The Federal Reserve held interest rates steady on Wednesday but opened the door to reducing borrowing costs as soon as its next meeting in September as inflation continues coming into line with the US central bank’s 2% target.
“There has been some further progress towards the Committee’s 2% objective,” the central bank’s Federal Open Market Committee said in a statement at the end of a two-day policy meeting in which it kept its benchmark overnight interest rate in the 5.25%-5.50% range, but also set the stage for a cut at its Sept. 17-18 meeting, just seven weeks shy of the Nov. 5 U.S. elections.

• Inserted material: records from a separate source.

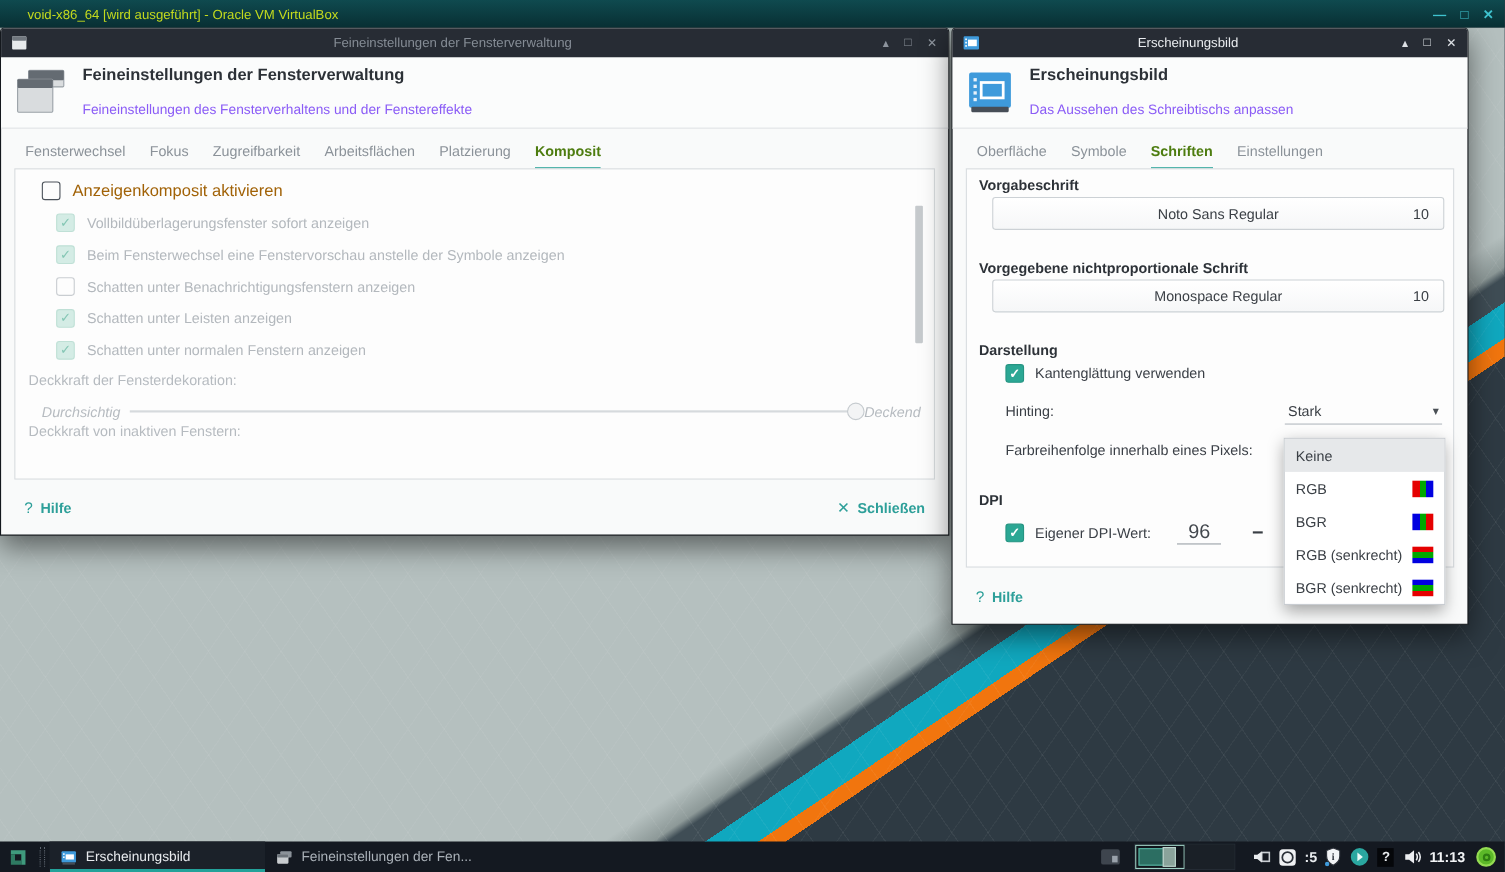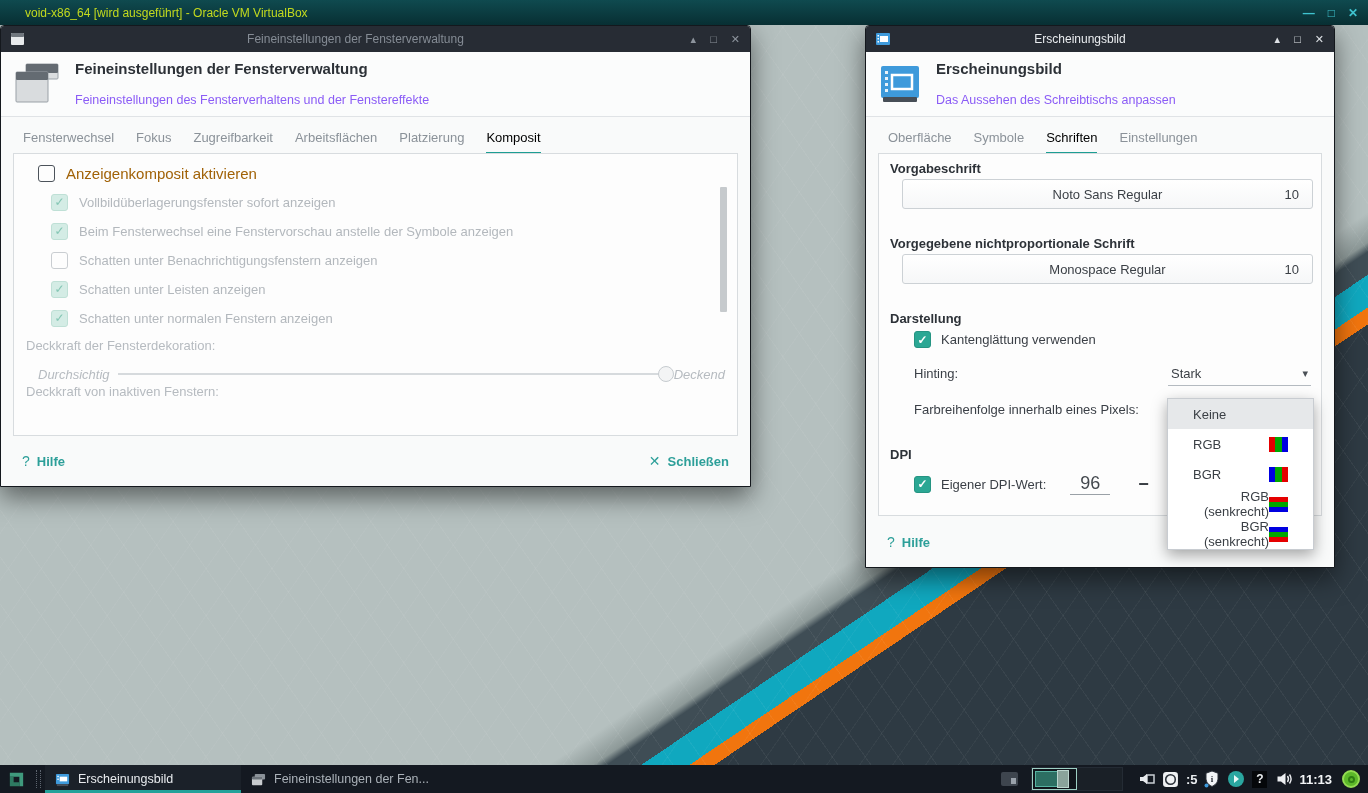--- a/index.html
+++ b/index.html
@@ -40,39 +40,39 @@
   .rw .tb-btns { color:#dde1e5; }
   .tb-icon { width:16px; height:16px; display:block; }
 
   .app-header { display:flex; align-items:center; gap:15px; padding:8px 16px 9px 13px;
     border-bottom:1px solid #e0e3e6; background:#fbfcfc; }
   .app-title { font-size:15px; font-weight:bold; color:#2c3137; }
   .app-sub { font-size:12.5px; color:#8b5cf6; margin-top:16px; }
 
   .tabs { display:flex; gap:22px; padding:13px 22px 0 22px; }
   .tab { font-size:13px; color:#8b9299; padding-bottom:9px; }
-  .tab.active { color:#000000; box-shadow:inset 0 -2px 0 #1d9e93; font-weight:normal; }
+  .tab.active { color:#4d7c0f; box-shadow:inset 0 -2px 0 #1d9e93; font-weight:bold; }
 
   .frame { position:absolute; left:12px; right:12px; border:1px solid #d8dcdf; background:#fdfdfd; }
 
   .footer { position:absolute; left:0; right:0; bottom:0; height:50px; display:flex;
     align-items:center; justify-content:space-between; padding:0 21px; z-index:1; }
   .fbtn { display:flex; align-items:center; gap:7px; color:#2d9f99; font-size:13px; font-weight:bold; }
   .fbtn .glyph { font-weight:normal; font-size:14px; }
 
   
   .cb { width:17px; height:17px; border-radius:3px; display:inline-flex; align-items:center;
     justify-content:center; font-size:12px; flex:none; }
   .cb.on-dis  { background:#d4ece5; border:1px solid #bfe0d6; color:#84c6b4; }
   .cb.off-en  { background:#fdfdfd; border:1px solid #4c535b; color:transparent; }
   .cb.off-dis { background:#fdfdfd; border:1px solid #c9cdd1; color:transparent; }
   .cb.on-en   { background:#2ba794; border:1px solid #259482; color:#fff; font-weight:bold; }
 
   
-  .lw { left:0; top:25px; width:751px; height:462px; }
+  .lw { left:0; top:25px; width:863px; height:462px; }
   .lw .frame { top:127px; height:283px; }
   .cb-list { padding:10px 12px 0 24px; }
   .cb-row { display:flex; align-items:center; gap:11px; height:18px; margin-bottom:11px; }
   .cb-row.indent { margin-left:13px; }
   .cb-label-en { font-size:15px; color:#a16207; }
   .cb-label-dis { font-size:13px; color:#b3b8bd; }
   .dis-label { font-size:13px; color:#b6bbc0; margin:2px 0 0 12px; }
   .slider-row { display:flex; align-items:center; margin:13px 12px 0 24px; }
   .slider-lab { font-size:13px; color:#b6bbc0; font-style:italic; }
   .slider-line { flex:1; height:2px; background:#d6dadd; margin:0 8px; }
@@ -98,21 +98,21 @@
   .dpi-input { width:40px; height:22px; border:none; border-bottom:1px solid #9aa1a7;
     background:transparent; text-align:center; font-size:18px; color:#43484e;
     font-family:"Liberation Sans", sans-serif; }
   .step { font-size:18px; color:#393e44; font-weight:bold; line-height:1; }
   .step.minus { margin-left:18px; }
   .step.plus { margin-left:18px; }
 
   
   .popup { position:absolute; left:301px; top:372px; width:147px; background:#ffffff;
     border:1px solid #c8ccd1; box-shadow:0 5px 14px rgba(0,0,0,0.35); z-index:5; }
-  .p-item { height:30px; display:flex; align-items:center; padding:0 25px; font-size:13px; color:#3a3f45;text-align:right; }
+  .p-item { height:30px; display:flex; align-items:center; padding:0 10px; font-size:13px; color:#3a3f45; }
   .p-item.sel { background:#e6e8ea; }
   .sw { width:19px; height:15px; margin-left:auto; flex:none; }
   .sw-rgbv { background:linear-gradient(90deg,#e50000 0 34%,#00a800 34% 67%,#0000e0 67%); }
   .sw-bgrv { background:linear-gradient(90deg,#0000e0 0 34%,#00a800 34% 67%,#e50000 67%); }
   .sw-rgbh { background:linear-gradient(180deg,#e50000 0 34%,#00a800 34% 67%,#0000e0 67%); }
   .sw-bgrh { background:linear-gradient(180deg,#0000e0 0 34%,#00a800 34% 67%,#e50000 67%); }
 
   
   .panel { position:absolute; left:0; bottom:0; width:1368px; height:28px; background:#141921;
     display:flex; align-items:center; z-index:30; }

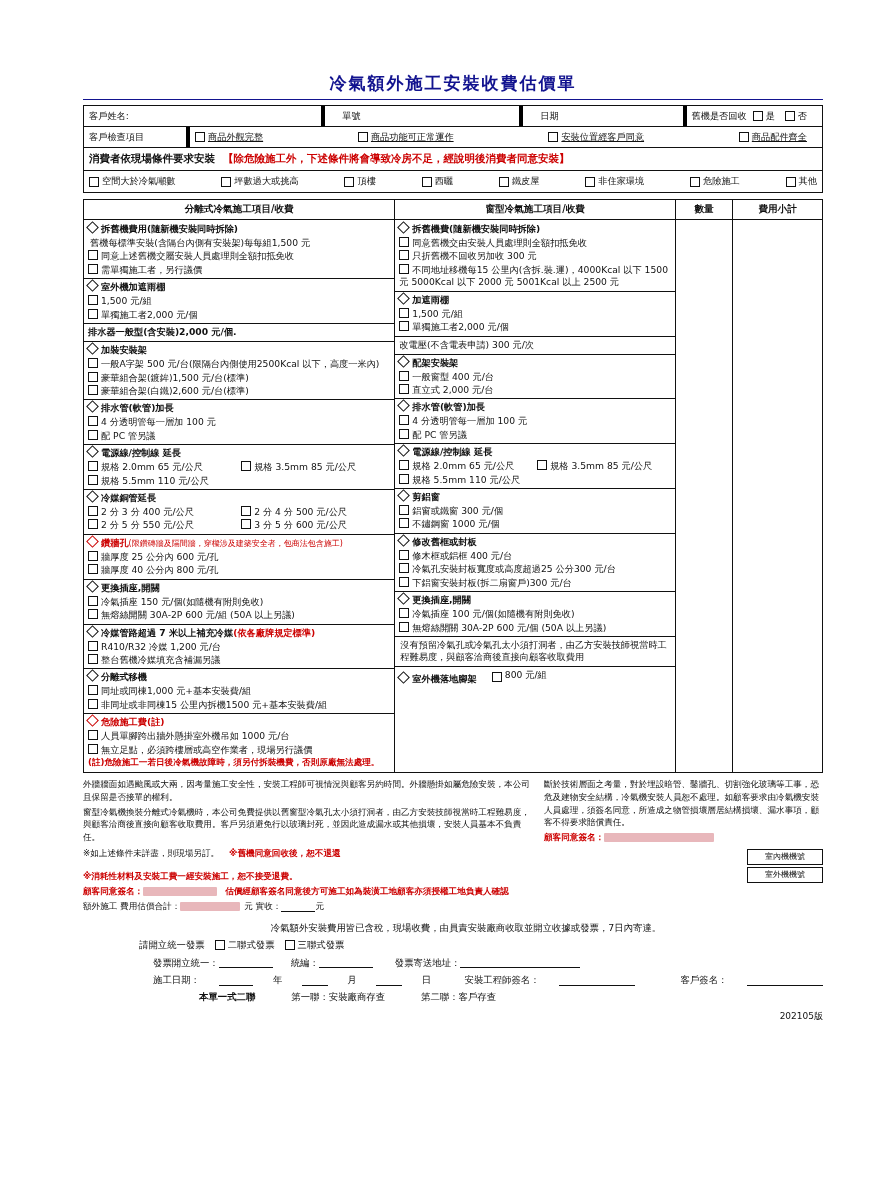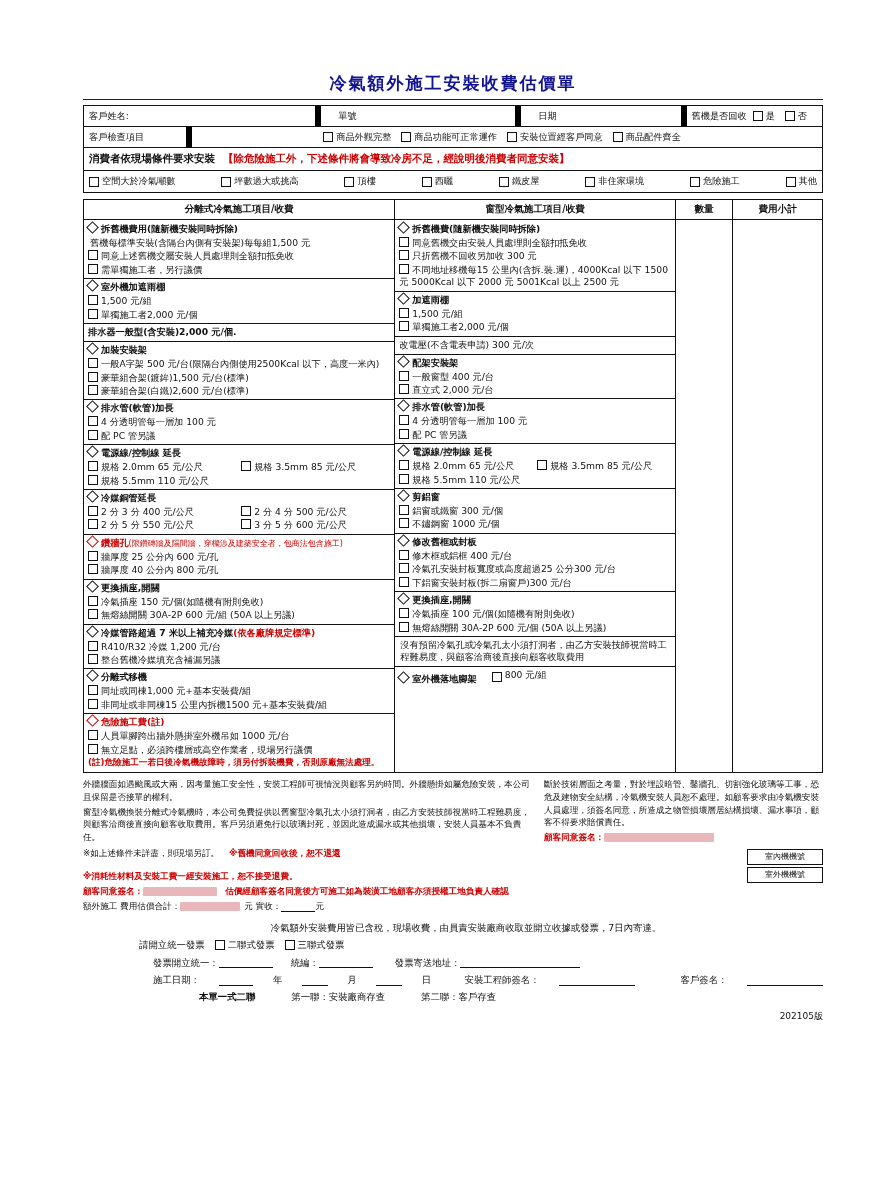--- a/index.html
+++ b/index.html
@@ -25,21 +25,21 @@
   .title-underline{
     border-bottom:1.6px solid #12138f;
     width:100%;
     margin-bottom:5px;
   }
   
   .box{border:1.5px solid #111;}
   .row{display:flex;align-items:stretch;}
   .cell{padding:3px 5px;display:flex;align-items:center;}
   .bt{border-top:1px solid #111;}
-  .bl{border-left:6px solid #000000;}
+  .bl{border-left:4px solid #000000;}
   .lbl{white-space:nowrap;}
   .blank{flex:1;}
   .cb{
     display:inline-block;width:8px;height:8px;
     border:1px solid #111;margin-right:3px;
     vertical-align:-1px;flex:none;
   }
   .chk{display:inline-flex;align-items:center;white-space:nowrap;margin-right:10px;}
   .red{color:#cc0000;}
   .redb{color:#cc0000;font-weight:bold;}
@@ -106,21 +106,21 @@
             </span>
           <span class="chk">
               <span class="cb"></span>
               <span>否</span>
             </span>
         </div>
       </div>
 
       <div class="row bt" style="height:20px;">
         <div class="cell lbl" style="width:92px;">客戶檢查項目</div>
-        <div class="cell bl blank" style="justify-content:center;">
+        <div class="cell bl blank" style="justify-content:space-between;text-decoration:underline;">
           <span class="chk">
               <span class="cb"></span>
               <span>商品外觀完整</span>
             </span>
           <span class="chk">
               <span class="cb"></span>
               <span>商品功能可正常運作</span>
             </span>
           <span class="chk">
               <span class="cb"></span>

While Fed officials are wary of any actions that could mar their data-not-politics approach to setting monetary policy, the steady drop in inflation in recent months prompted a broad consensus that the inflation battle was near an end.
Inflation, the Fed said, was now just “somewhat elevated,” a key downgrade from the assessment that it has used throughout much of its battle against rising prices that it was “elevated.”
US stocks trimmed gains following the release of the policy statement while the US dollar, opens new tab pared losses against a basket of currencies. US. Treasury yields also pared declines.
Traders kept bets that the Fed will start dialing back on its restrictive policy in September, with rate-futures pricing reflecting expectations the first move will be a 25-basis-point cut, followed by two more such reductions at the meetings in November and December.
“This was a baby step on the way to a September rate cut,” said Omair Sharif, president of Inflation Insights. “I expect that further good news on the inflation front in July should set up … (Powell) to deliver a more meaningful signal that a rate cut in September is very likely.”
The central bank uses the personal consumption expenditures price index for its 2% annual inflation target.
The PCE price index rose 2.5% in June after exceeding 7% in 2022.